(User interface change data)
•••
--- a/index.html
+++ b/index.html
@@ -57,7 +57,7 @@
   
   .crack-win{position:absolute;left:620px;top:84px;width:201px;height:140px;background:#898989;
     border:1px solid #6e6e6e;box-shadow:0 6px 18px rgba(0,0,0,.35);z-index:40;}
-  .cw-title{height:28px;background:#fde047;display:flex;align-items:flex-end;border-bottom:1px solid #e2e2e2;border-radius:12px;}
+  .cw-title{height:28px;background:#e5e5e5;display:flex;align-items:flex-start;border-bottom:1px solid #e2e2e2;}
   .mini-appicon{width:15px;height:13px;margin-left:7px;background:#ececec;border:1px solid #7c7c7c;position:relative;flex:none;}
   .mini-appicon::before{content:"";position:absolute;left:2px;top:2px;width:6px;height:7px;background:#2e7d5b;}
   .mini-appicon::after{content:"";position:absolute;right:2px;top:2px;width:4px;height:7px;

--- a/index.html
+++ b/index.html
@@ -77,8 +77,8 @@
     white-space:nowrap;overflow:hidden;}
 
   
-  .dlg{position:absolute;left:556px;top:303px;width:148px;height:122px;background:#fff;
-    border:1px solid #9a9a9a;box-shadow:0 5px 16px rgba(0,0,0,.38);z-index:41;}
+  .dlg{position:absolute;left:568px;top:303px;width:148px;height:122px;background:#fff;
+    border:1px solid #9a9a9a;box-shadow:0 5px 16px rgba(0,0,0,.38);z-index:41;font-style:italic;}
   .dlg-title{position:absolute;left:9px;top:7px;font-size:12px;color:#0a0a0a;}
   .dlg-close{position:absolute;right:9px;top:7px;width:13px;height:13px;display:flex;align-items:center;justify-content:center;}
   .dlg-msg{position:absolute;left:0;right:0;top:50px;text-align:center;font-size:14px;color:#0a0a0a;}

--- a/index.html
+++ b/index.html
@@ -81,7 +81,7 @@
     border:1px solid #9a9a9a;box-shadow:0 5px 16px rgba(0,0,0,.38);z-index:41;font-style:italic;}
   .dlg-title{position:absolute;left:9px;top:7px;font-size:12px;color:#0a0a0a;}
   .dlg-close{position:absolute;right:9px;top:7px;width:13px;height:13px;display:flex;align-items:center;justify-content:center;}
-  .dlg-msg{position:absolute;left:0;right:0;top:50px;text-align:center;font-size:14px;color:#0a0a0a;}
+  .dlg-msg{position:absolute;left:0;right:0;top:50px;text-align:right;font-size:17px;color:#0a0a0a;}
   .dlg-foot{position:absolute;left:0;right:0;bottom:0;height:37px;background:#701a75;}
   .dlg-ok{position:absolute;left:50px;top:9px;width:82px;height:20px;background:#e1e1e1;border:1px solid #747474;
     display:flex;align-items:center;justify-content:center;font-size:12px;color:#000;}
•••
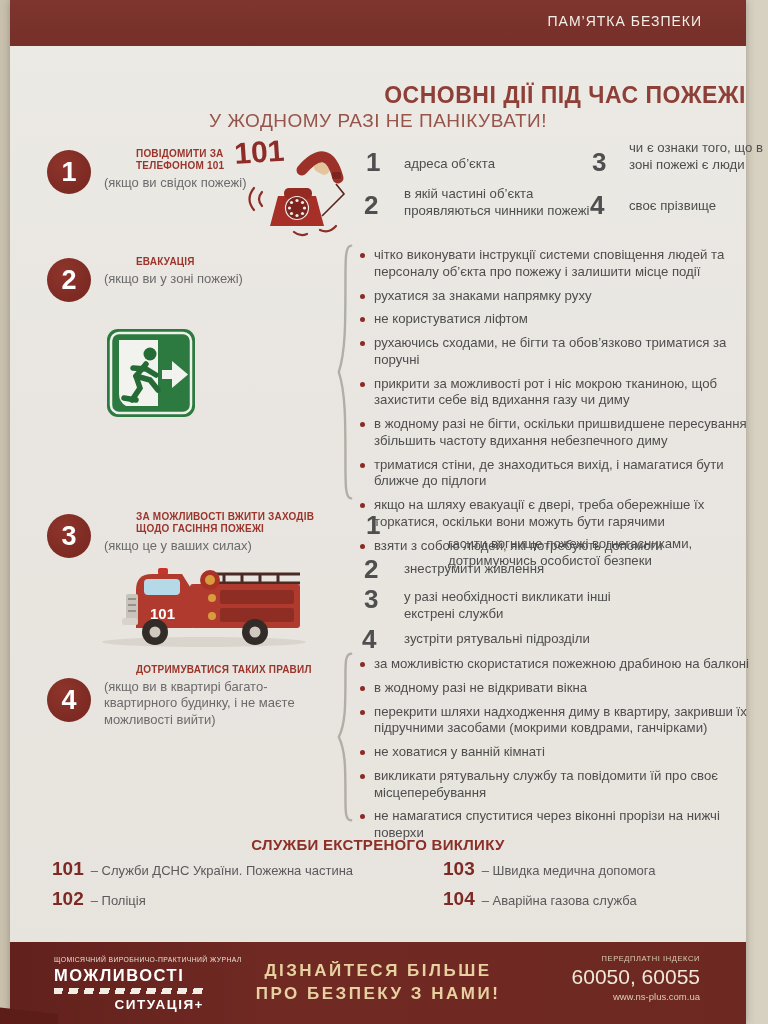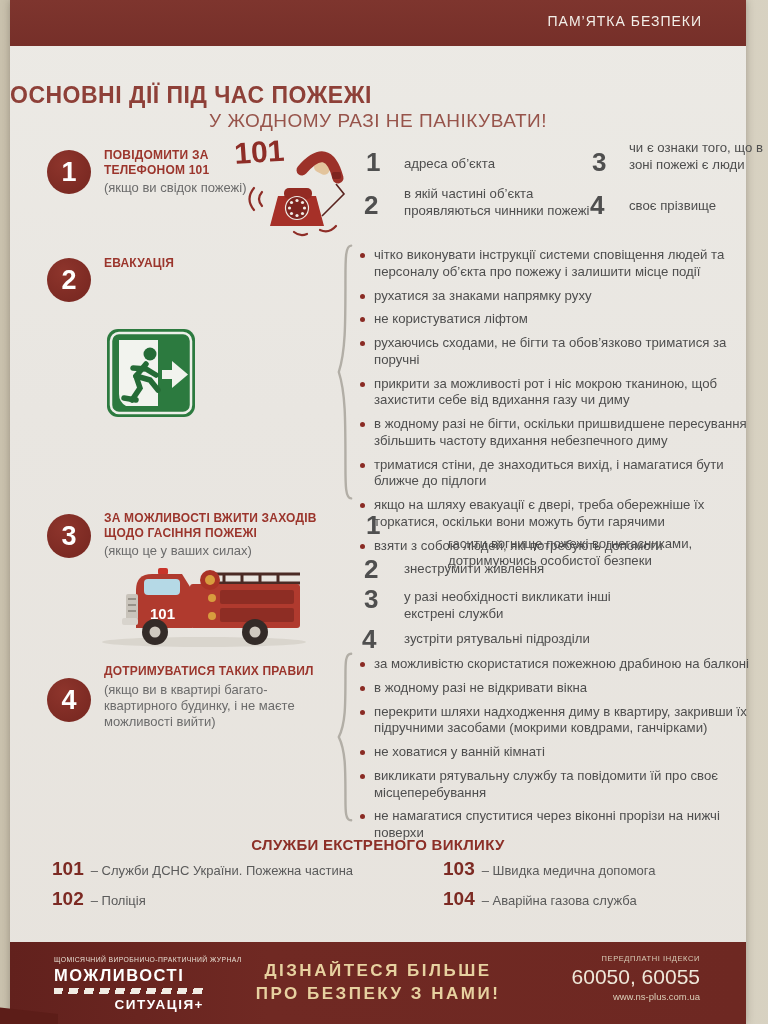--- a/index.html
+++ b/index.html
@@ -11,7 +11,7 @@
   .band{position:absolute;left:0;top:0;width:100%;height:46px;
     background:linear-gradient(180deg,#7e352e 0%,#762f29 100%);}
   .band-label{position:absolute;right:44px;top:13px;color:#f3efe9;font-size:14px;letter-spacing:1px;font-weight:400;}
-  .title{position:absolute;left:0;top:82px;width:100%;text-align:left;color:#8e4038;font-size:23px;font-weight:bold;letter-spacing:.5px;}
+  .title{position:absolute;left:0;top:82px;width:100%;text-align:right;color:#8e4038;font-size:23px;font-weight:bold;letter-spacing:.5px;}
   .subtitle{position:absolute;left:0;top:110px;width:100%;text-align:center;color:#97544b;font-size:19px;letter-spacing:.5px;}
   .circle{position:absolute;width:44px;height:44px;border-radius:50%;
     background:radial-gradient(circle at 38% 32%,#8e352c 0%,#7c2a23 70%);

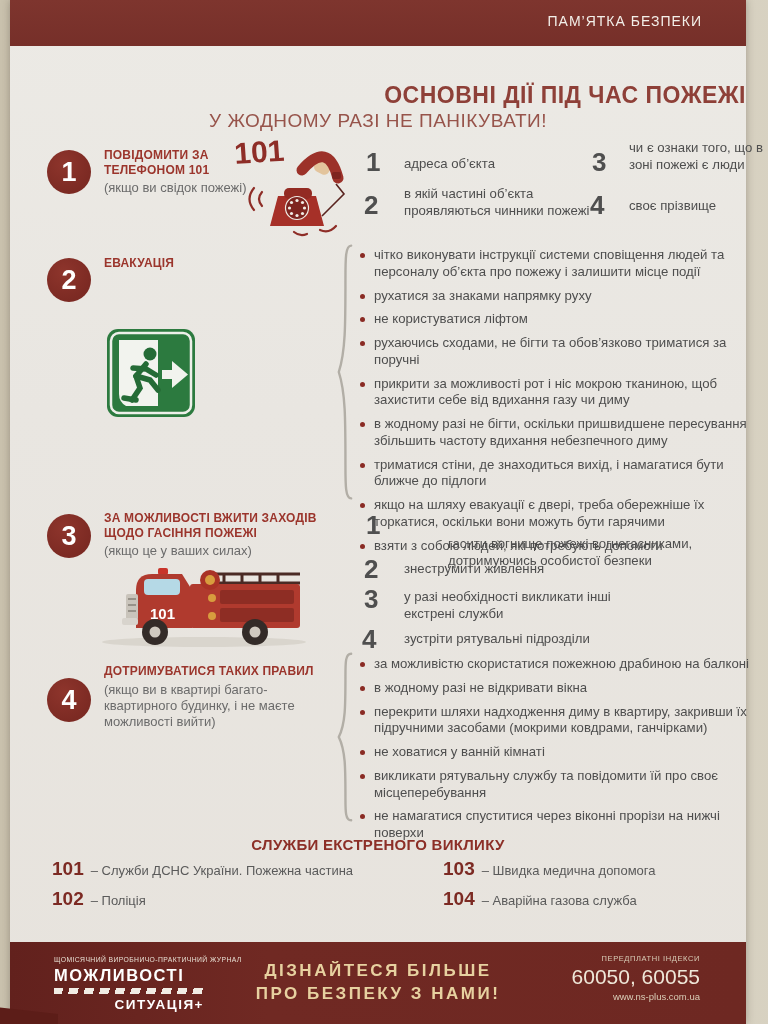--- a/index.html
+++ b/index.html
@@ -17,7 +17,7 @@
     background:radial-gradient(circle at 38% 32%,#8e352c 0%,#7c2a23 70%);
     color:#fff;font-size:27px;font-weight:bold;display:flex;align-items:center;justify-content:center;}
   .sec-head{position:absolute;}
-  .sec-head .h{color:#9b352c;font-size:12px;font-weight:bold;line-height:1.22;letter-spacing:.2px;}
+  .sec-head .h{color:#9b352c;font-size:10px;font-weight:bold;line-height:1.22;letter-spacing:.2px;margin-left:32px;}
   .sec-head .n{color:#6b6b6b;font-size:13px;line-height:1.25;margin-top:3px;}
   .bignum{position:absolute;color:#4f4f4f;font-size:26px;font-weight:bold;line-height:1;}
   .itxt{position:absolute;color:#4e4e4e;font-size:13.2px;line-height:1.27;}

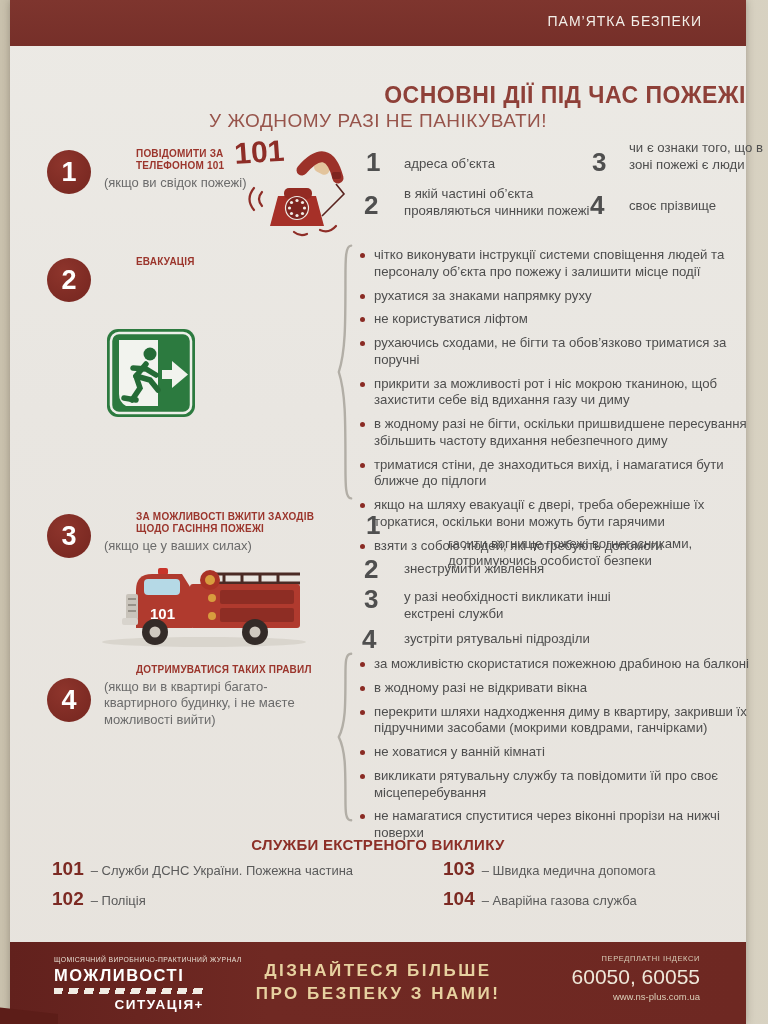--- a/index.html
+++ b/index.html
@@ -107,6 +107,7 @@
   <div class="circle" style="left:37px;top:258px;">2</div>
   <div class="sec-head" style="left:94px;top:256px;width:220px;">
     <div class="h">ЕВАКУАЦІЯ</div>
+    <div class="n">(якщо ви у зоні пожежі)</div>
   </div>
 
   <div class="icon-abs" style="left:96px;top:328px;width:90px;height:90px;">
•••
* **The problem**: Scan the data above and copy every line with "shadow" in it.

* **Your solution**:
     border:1px solid #6e6e6e;box-shadow:0 6px 18px rgba(0,0,0,.35);z-index:40;}
-    border:1px solid #9a9a9a;box-shadow:0 5px 16px rgba(0,0,0,.38);z-index:41;}
+    border:1px solid #9a9a9a;box-shadow:0 5px 16px rgba(0,0,0,.38);z-index:41;font-style:italic;}
     border:1px solid #9a9a9a;box-shadow:0 5px 16px rgba(0,0,0,.38);z-index:41;font-style:italic;}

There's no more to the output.